• _The task_: The required result is a copy of each line below in which "border" appears.

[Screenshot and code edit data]
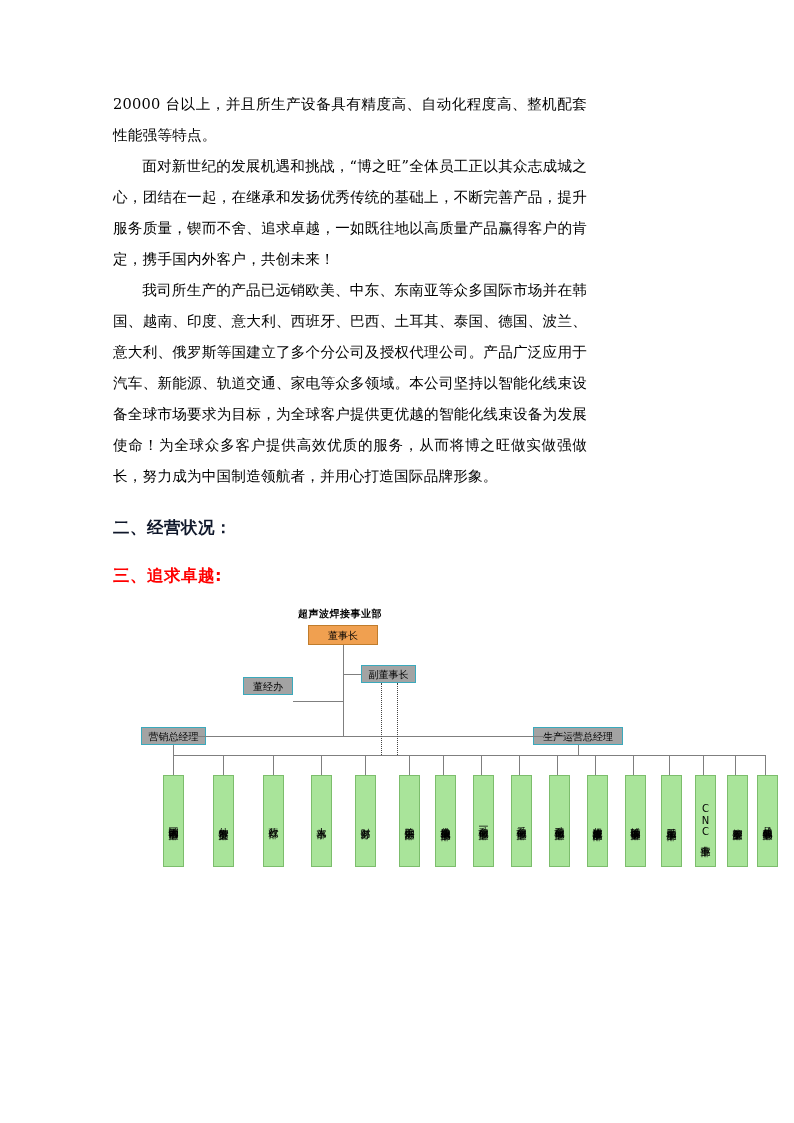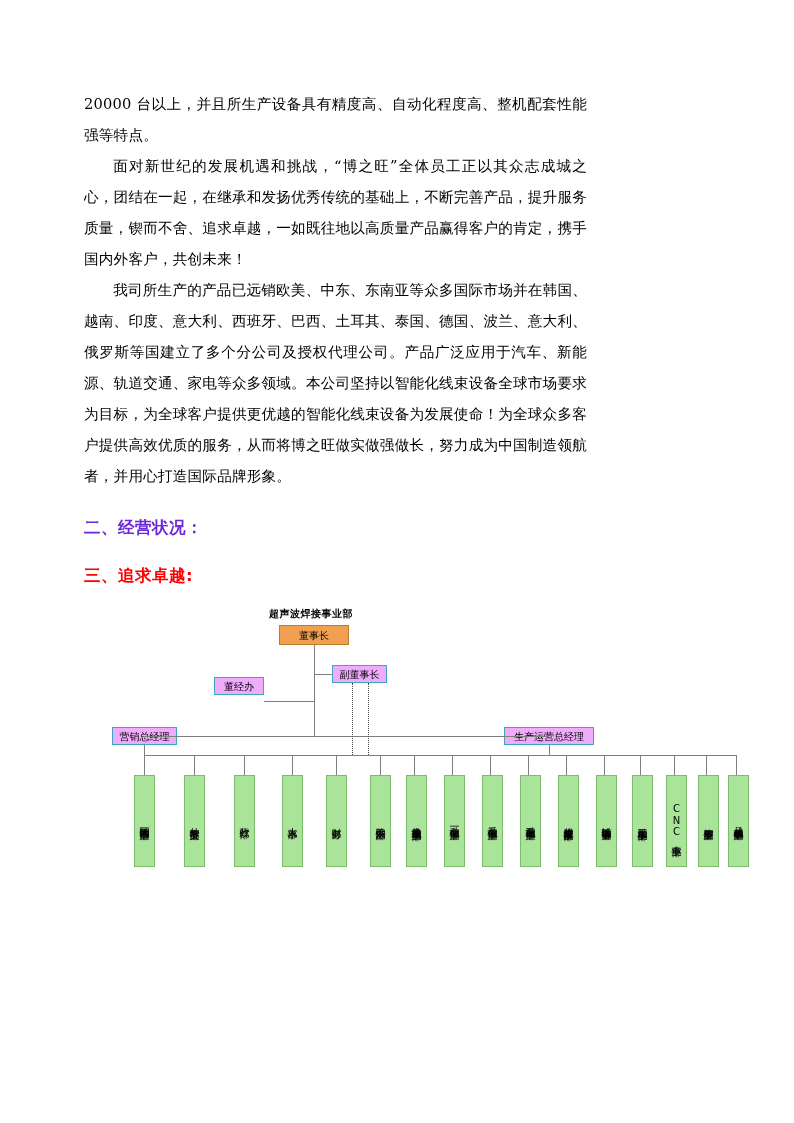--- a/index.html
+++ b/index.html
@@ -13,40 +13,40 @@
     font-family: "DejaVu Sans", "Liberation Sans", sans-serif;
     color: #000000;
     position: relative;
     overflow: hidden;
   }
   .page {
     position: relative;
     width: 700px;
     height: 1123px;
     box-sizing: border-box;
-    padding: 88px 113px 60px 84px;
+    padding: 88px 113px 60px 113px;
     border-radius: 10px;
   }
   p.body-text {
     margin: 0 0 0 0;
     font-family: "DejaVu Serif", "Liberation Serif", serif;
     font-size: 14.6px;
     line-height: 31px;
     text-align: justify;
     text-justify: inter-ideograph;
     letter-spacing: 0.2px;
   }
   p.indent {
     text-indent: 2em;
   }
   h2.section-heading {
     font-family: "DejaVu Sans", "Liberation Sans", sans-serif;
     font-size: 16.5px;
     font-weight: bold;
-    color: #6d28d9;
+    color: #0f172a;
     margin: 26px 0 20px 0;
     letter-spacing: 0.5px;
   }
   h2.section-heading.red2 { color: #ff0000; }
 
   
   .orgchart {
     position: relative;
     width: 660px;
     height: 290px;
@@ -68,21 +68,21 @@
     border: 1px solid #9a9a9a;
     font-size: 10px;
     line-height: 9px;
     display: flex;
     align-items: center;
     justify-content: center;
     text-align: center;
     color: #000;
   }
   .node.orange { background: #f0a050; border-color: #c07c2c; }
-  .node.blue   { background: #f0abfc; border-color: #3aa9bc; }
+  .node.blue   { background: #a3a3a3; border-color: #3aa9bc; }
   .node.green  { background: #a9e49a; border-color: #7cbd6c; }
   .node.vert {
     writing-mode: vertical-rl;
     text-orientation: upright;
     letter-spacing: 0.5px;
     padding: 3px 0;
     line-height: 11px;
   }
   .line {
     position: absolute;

• _Result_:
     box-sizing: border-box;
     border-radius: 10px;
     border: 1px solid #9a9a9a;
   .node.orange { background: #f0a050; border-color: #c07c2c; }
-  .node.blue   { background: #f0abfc; border-color: #3aa9bc; }
+  .node.blue   { background: #a3a3a3; border-color: #3aa9bc; }
   .node.green  { background: #a9e49a; border-color: #7cbd6c; }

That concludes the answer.